I have yearned to develop an original philosophical system ever since I was a teenager. My primary motivation was not interest in philosophical questions or the work of existing philosophers. Rather, it was emotional: pain and confusion in alternation with a sense of cosmic wonder. If I’m being honest I suppose there was also a strong desire to be someone who knows , to pass judgment on the world - some kind of identification with the greatness of Nietzsche, fueled by a sense that I was a monstrosity or a freak, which goes back to my family history and upbringing.
As my System continues to incubate, there’s always a barrier preventing me from producing a concise exposition: I lose confidence in the integrity of my starting point. The question of where to begin or of how to philosophize in an immanent way is, of course, a major topic in modern philosophy, addressed in different ways by different thinkers in different traditions.
One idea is that thought is driven by the unthinkable. It requires contact with an outside that eternally resists symbolization but responds to symbolizing efforts by coughing up fundamental ideas (axiomatic, aesthetic, lacking discursive foundation) that can be built upon.
If I accept this premiss then I am essentially allowed to construct whatever system I want - or rather, on the contrary, I have no choice but to solve the unique problem that I am, the wound that came before me and afflicts me. To some degree I think this is true: I can sense that I wouldn’t be motivated to philosophize in the first place if I didn’t have such an unusual experience of class, sexuality, religion and gender, that I have something true to offer the world because of a particular experience of chaos.
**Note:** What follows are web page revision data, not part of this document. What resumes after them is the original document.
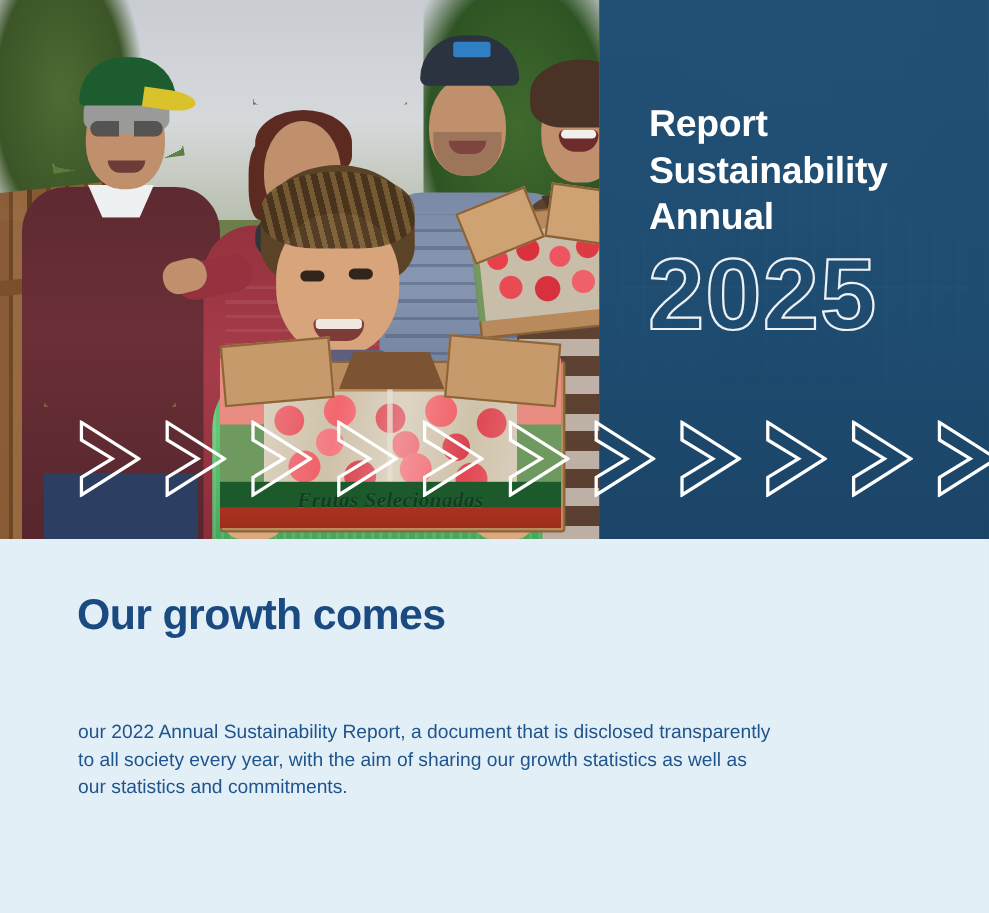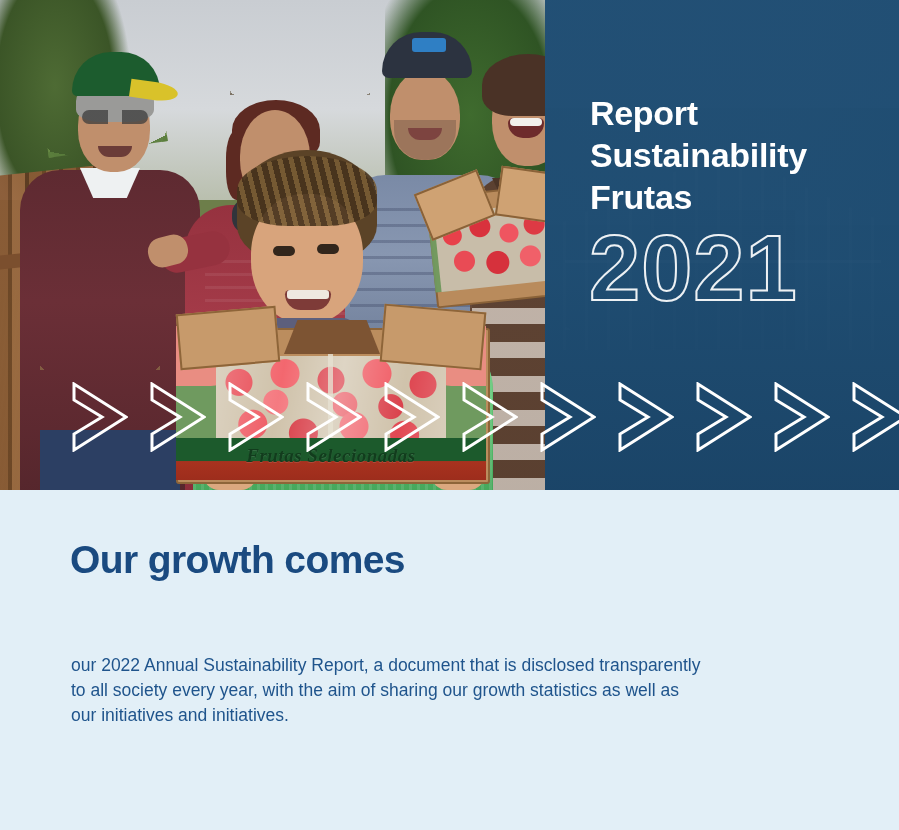"Frutas" div { text: Frutas -> Annual }
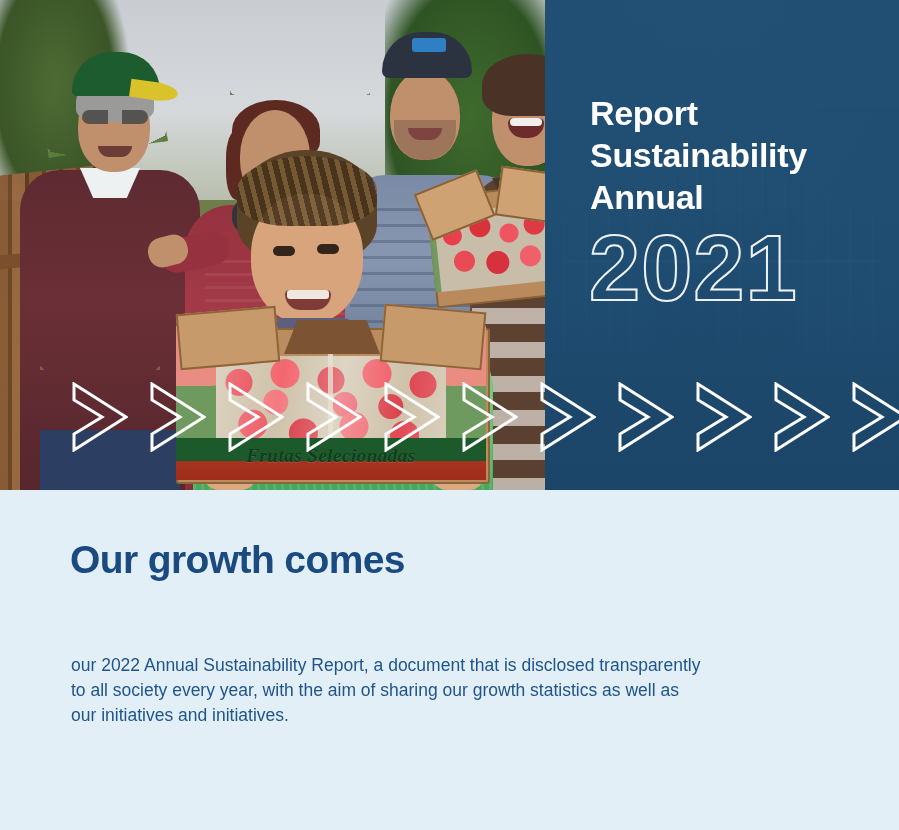"2021" div.bp-year { text: 2021 -> 2025 }
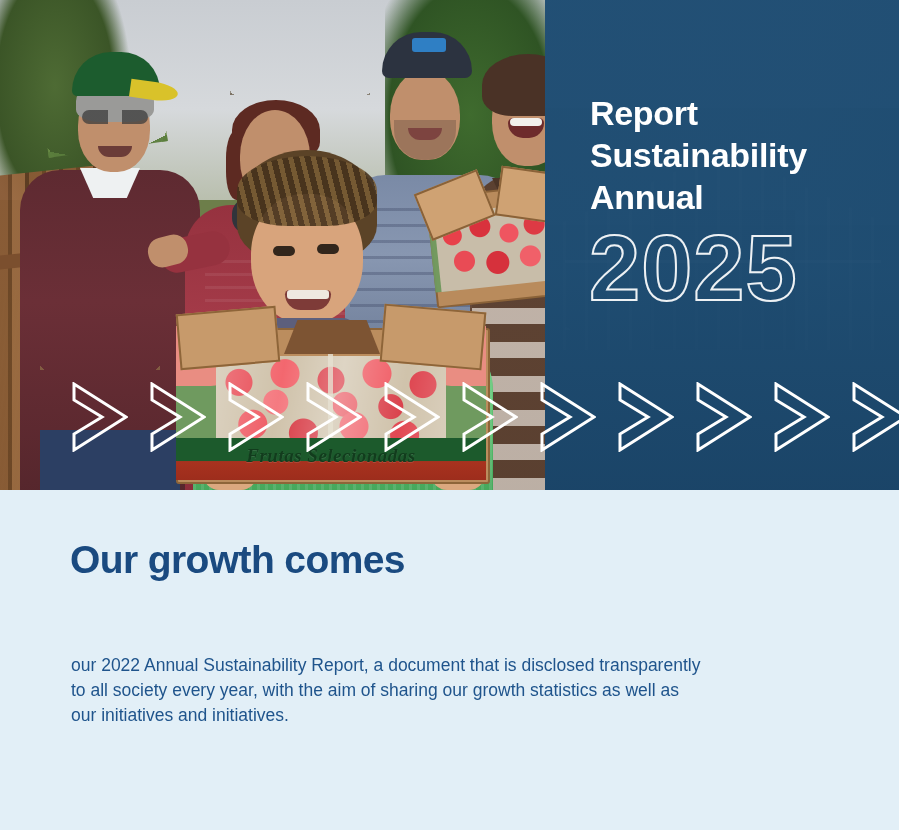"Frutas Selecionadas" .crate { left: 176px -> 200px }
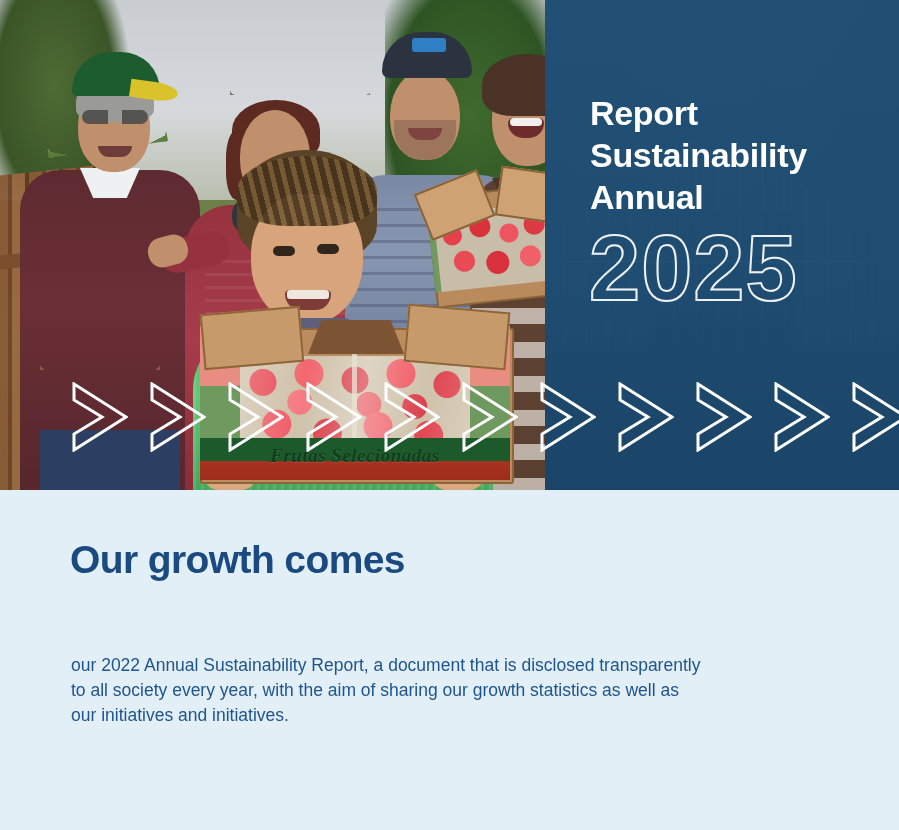"our initiatives and initiatives." div { text: initiatives and initiatives -> statistics and commitments }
But there has to be an additional requirement involving breadth and depth of scope, and some kind of criterion for rigor. This criterion is very difficult for me to establish, because a criterion depends on a community, and I know of no community that would take my basic philosophical axioms seriously (I’m thinking of the thirst to unify dogmatic theology with psychoanalysis, Marxism and pragmatism in particular). The fact that I have never had a mentor is what requires me to make contact with God, an imaginary mentor who blesses and authorizes my work.